Загорать Диана не любила, её белая кожа, как у всех блондинок, не выносила ультрафиолета. Девушка, прячась от прямых солнечных лучей, носила красную шляпу с широкими полями, в которой была похожа на гриб. Когда Артём ей об этом сказал, она пыталась грустно улыбнуться, потом громко рассмеялась, резким движением сорвав и бросив шляпу, которую моментально подхватил ветер, словно жаждал её заполучить, и стремительно понёс в сторону моря, будто бы обещал её ему подарить. Артём тут же ринулся спасать соломенную шляпку и умудрился схватить её у самой набегающей волны. Подойдя к Диане, он обнял её и был щедро вознаграждён. Они долго целовались, совсем позабыв про прямые солнечные лучи.
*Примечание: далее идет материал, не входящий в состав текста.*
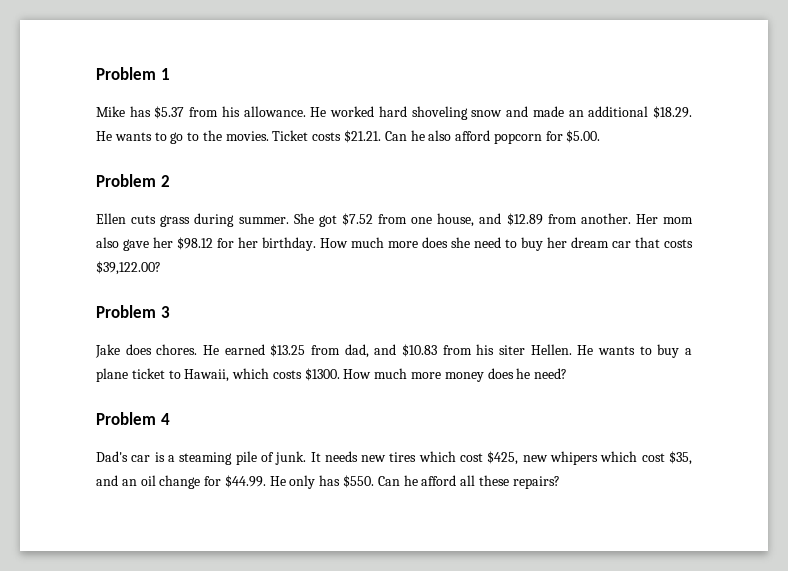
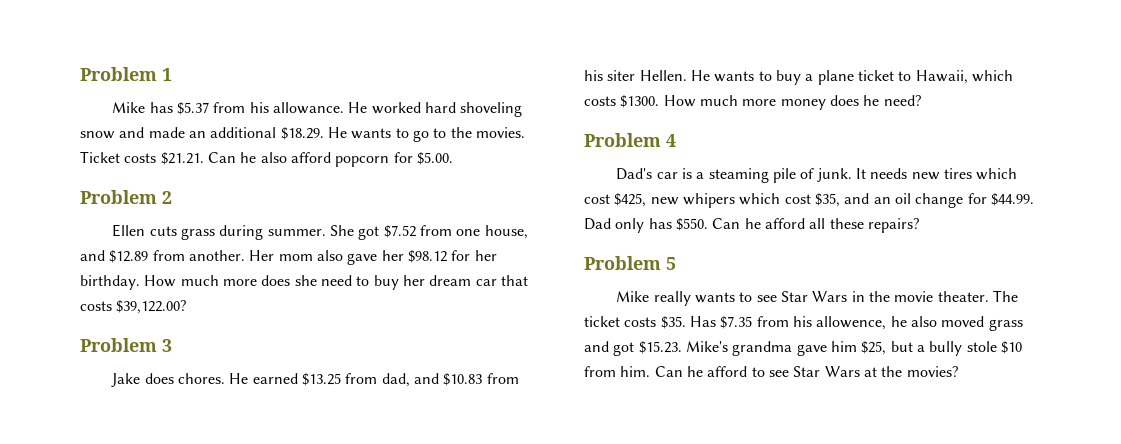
[269,476,286,486] He -> [584,218,611,230] Dad
(560, 482) none -> [584,256,676,270] [616,290,1018,306] [584,316,1023,331] [584,341,1022,356] [584,366,958,377] // Problem 5 // Mike really wants to see Star Wars in the movie theater. The ticket costs $35. Has $7.35 from his allowence, he also moved grass and got $15.23. Mike's grandma gave him $25, but a bully stole $10 from him. Can he afford to see Star Wars at the movies?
Каждый день после обеда они отправлялись на виноградники, находившиеся совсем близко к дому отдыха. Делали вид, что гуляют, а сами срывали по нескольку огромных гроздей винограда и ели на ходу. Инициировал эту виноградную охоту и, как он поначалу думал, шалость Артём. Диана наслаждалась вкусным спелым виноградом, он тоже, но ещё больше ему нравилось любоваться, как она сначала поднимала гроздь и пыталась закрыть ей солнце, виноградины загорались, словно лампочки, а затем Диана их отрывала по одной, изящно клала в рот и ела с таким удовольствием, что он считал себя настоящим добытчиком. Меж тем наши студенты вошли в раж, чувствуя себя больше собирателями южных яств, чем воришками. Они подгадывали, чтобы сторож уходил далеко от места, где они находили грозди спелых ягод, и убегали. Артём гордился своей затеей и умением выбирать самые вкусные сорта. В один прекрасный день они замешкались, упустив момент, когда сторож направился в их сторону и, заметив злоумышленников, нацелил на них ружьё, заряженное солью, как потом Артём убеждал Диану. Они бежали со всех ног. А дома Диана упала на кровать и заплакала. Она так горько рыдала, что ему стало не по себе.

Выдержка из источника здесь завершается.